_SUPPLIED MATERIAL_.
%%
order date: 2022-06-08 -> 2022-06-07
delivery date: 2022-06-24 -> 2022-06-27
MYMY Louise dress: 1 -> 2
%%
%%
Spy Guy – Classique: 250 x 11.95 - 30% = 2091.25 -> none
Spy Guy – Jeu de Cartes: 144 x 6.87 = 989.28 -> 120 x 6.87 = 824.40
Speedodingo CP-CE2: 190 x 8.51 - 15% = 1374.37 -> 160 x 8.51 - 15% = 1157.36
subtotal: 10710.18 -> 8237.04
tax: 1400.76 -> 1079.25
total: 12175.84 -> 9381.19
%%
_DESCRIPTION OF THE TASK_.
Take the lines above from the one containing "order date: 2022-06-08 -> 2022-06-07" to the one containing "MYMY Louise dress: 1 -> 2" and retype them exactly, both ends included, with nothing added.

_SOLUTION TO THE PROBLEM_.
order date: 2022-06-08 -> 2022-06-07
delivery date: 2022-06-24 -> 2022-06-27
MYMY Louise dress: 1 -> 2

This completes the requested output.